Competency Goal 2: Expansion and Reform (1801 – 1850) – The learner will assess the competing forces of expansionism, nationalism, and sectionalism

o   2.01: Analyze the effects of territorial expansion and the admission of new states to the Union 1801 to 1850.

§  What tactics can citizens use to influence government?
§  How can expansion lead to conflict and change?
§  What affect did territorial expansion have on the development of the new nation?

 

o   2.02: Describe how the growth of nationalism and sectionalism were reflected in art, literature, and language

§  How did the art, literature, and language of 1801-1850 reflect collective sense of nationalism and sectionalism?
§  How did the U.S. develop and express its unique style through the arts during the early 1800s?
§  Are art and literature effective formats for communicating political and social discontent?

 

o   2.03: Distinguish between the economic and social issues that led to sectionalism and nationalism.

§  How were nationalism and socialism reflected in economic and social issues of the era?
§  How do economic and social conditions and issues contribute to the differences in sectionalism and nationalism?
§  How do economic and social conditions affect innovation and change?

 

o   2.04: Assess political events, issues, and personalities that contributed to sectionalism and nationalism.

§  In what ways were nationalism and sectionalism reflected I the politics and issues of the time period?
§  How was the issue of slavery affected by territorial expansion?
§  How did the politics of industrialization lead to conflict and change?

 

o   2.06: Evaluate the role of religion in the debate over slavery and other social movements and issues.
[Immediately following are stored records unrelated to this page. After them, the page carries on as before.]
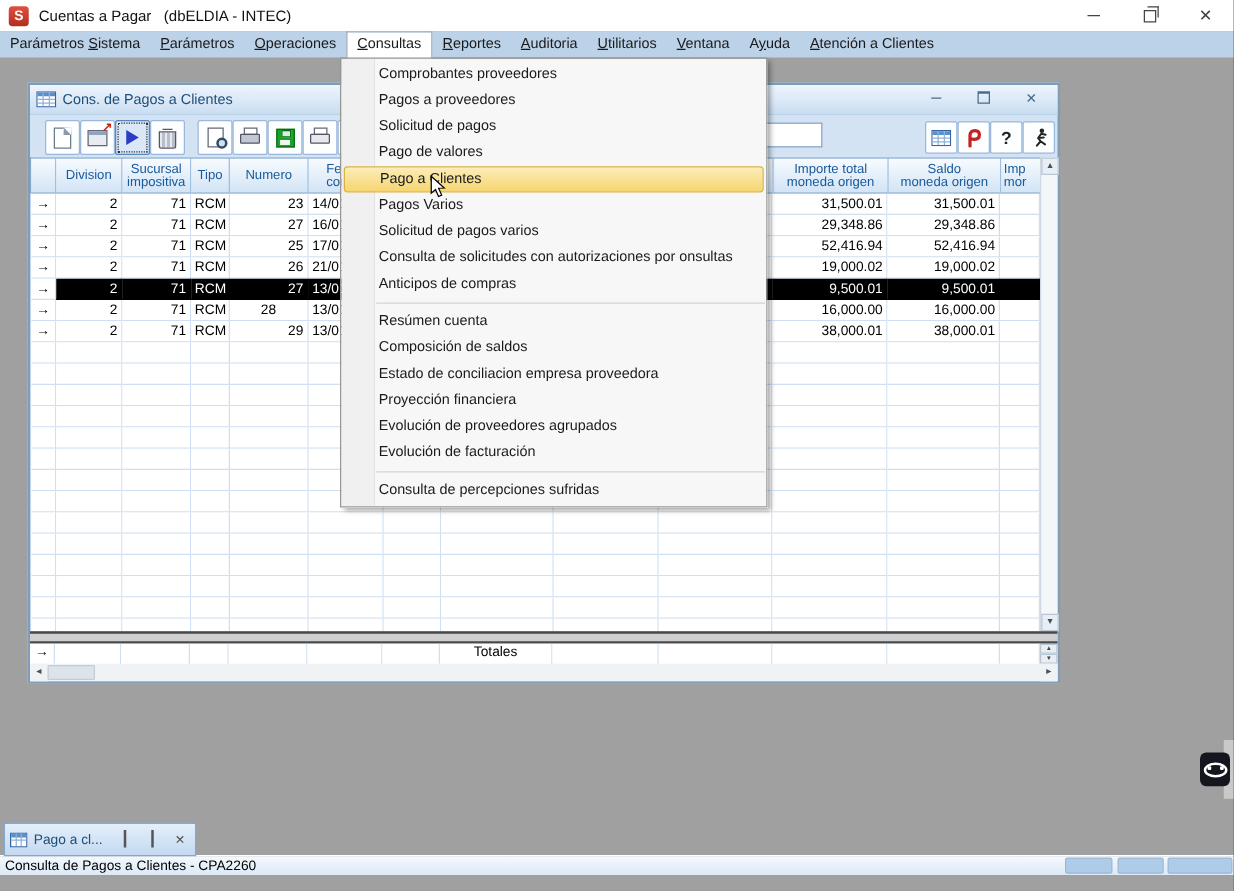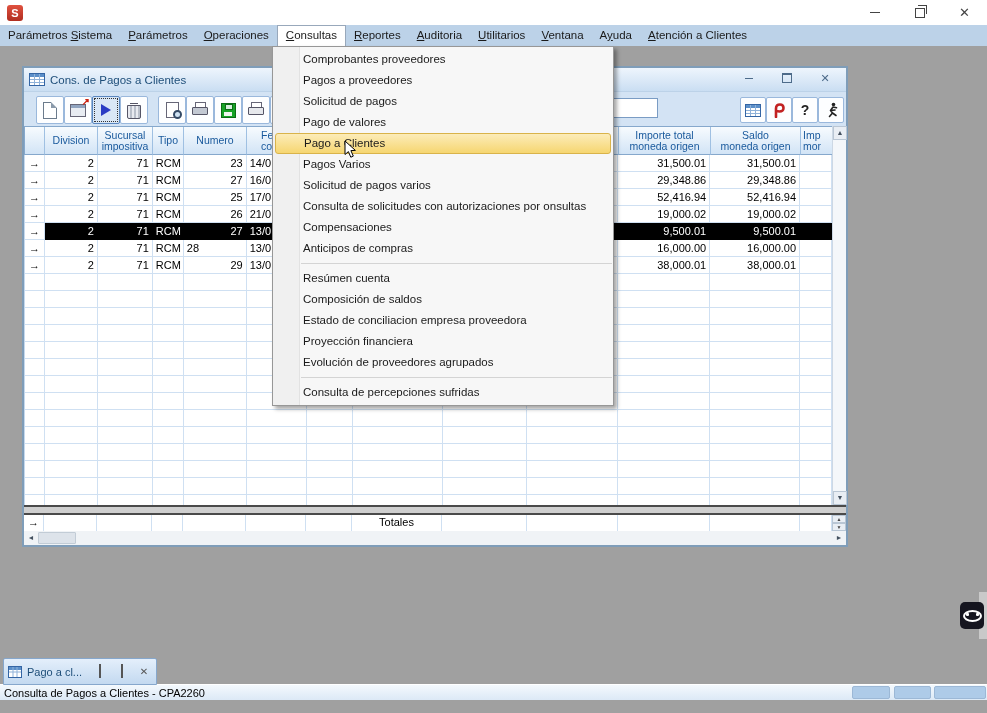"Cuentas a Pagar (dbELDIA -" div.app-title { html: none -> <div>Cuentas a Pagar (dbELDIA - INTEC)</div> }
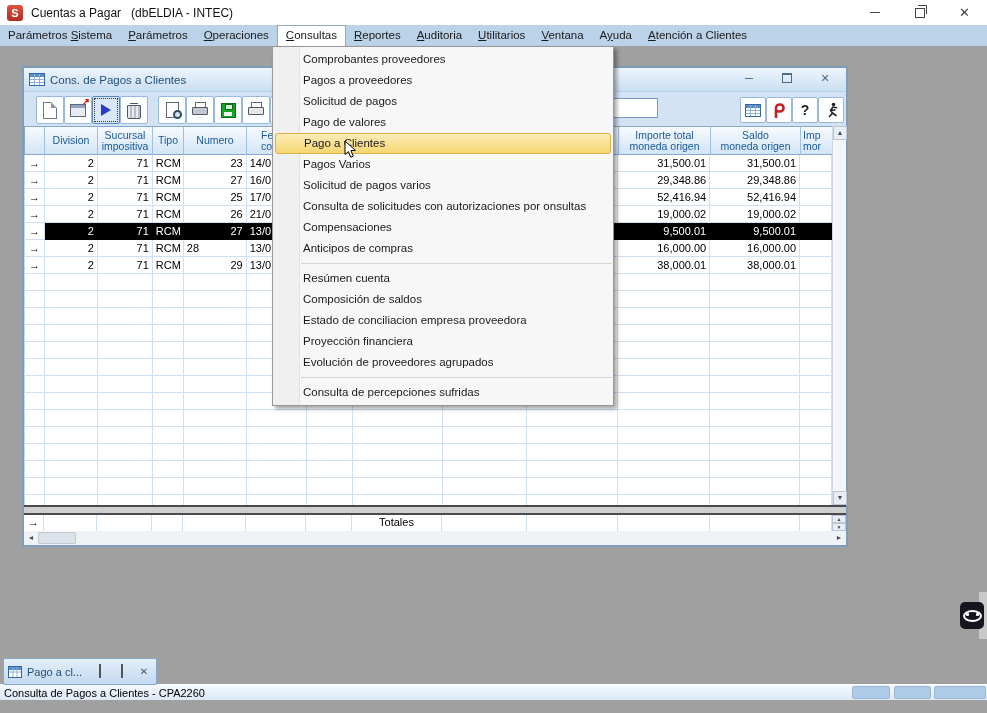"Compensaciones" div.mi { html: <div>Compensaciones</div> -> none }
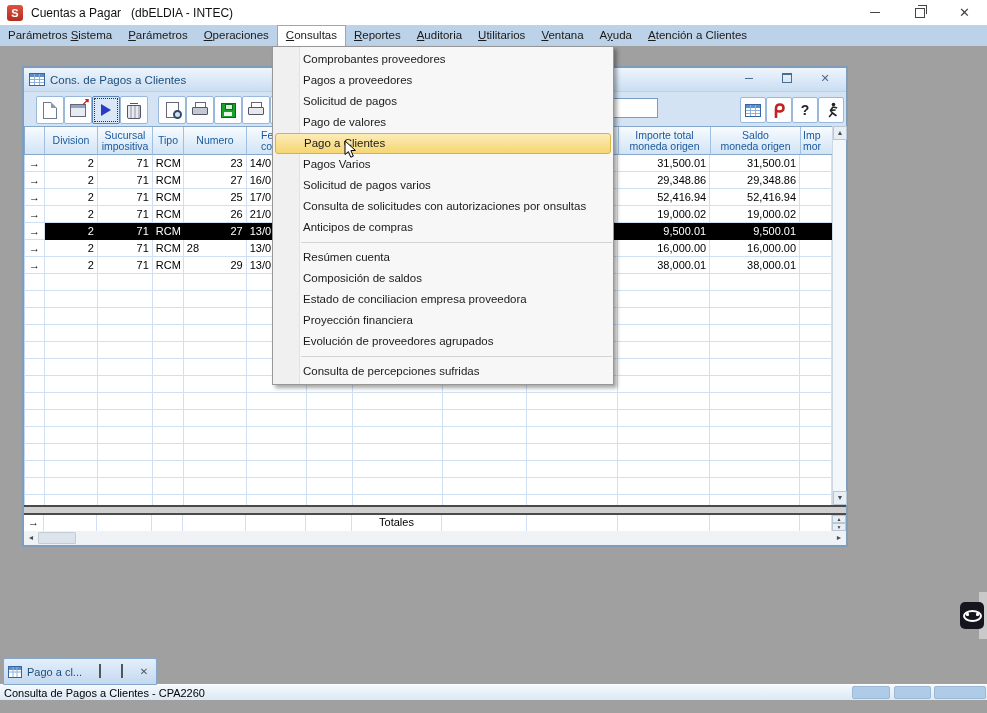"28" div.cell { text-align: left -> center }
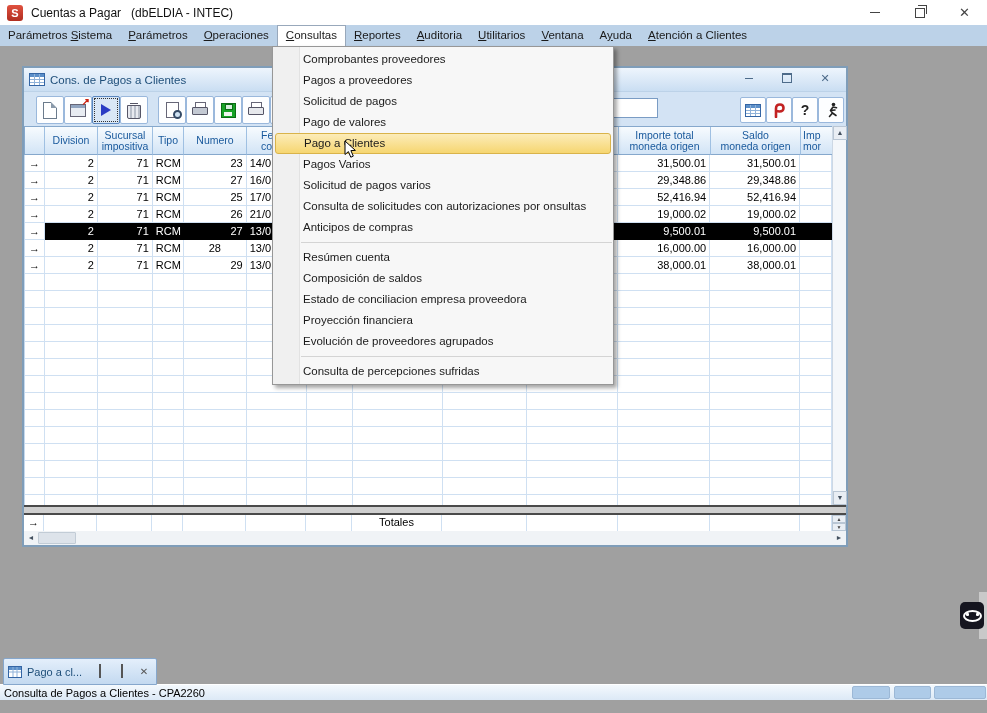"Evolución de facturación" div.mi { html: none -> <div>Evolución de facturación</div> }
§  How did both sides of the abolitionist movement use religion to support their viewpoint?
§  How did differing religious beliefs contribute to an increase in the sectional divisiveness of the country?
§  In what ways did religious influence impact the effectiveness of social movements in the first part of the 19th Century?

 

Competency Goal 3: Crisis, Civil War, and Reconstruction (1848 – 1877): The learner will analyze the issues that led to the Civil War, the effects of the war, and the impact of Reconstruction on the nation

o   3.01: Trace the economic, social, and political events from the Mexican War to the outbreak of the Civil War.

§  How did the issues of sectionalism lead to the Civil War?
§  How did political, economic, and social differences develop into the sectionalism that split North and South?
§  Tow what extent did differing opinions on slavery as well as the institution’s expansion become a deciding factor in instituting a Civil War?

 

o   3.02: Analyze and assess the causes of the Civil War.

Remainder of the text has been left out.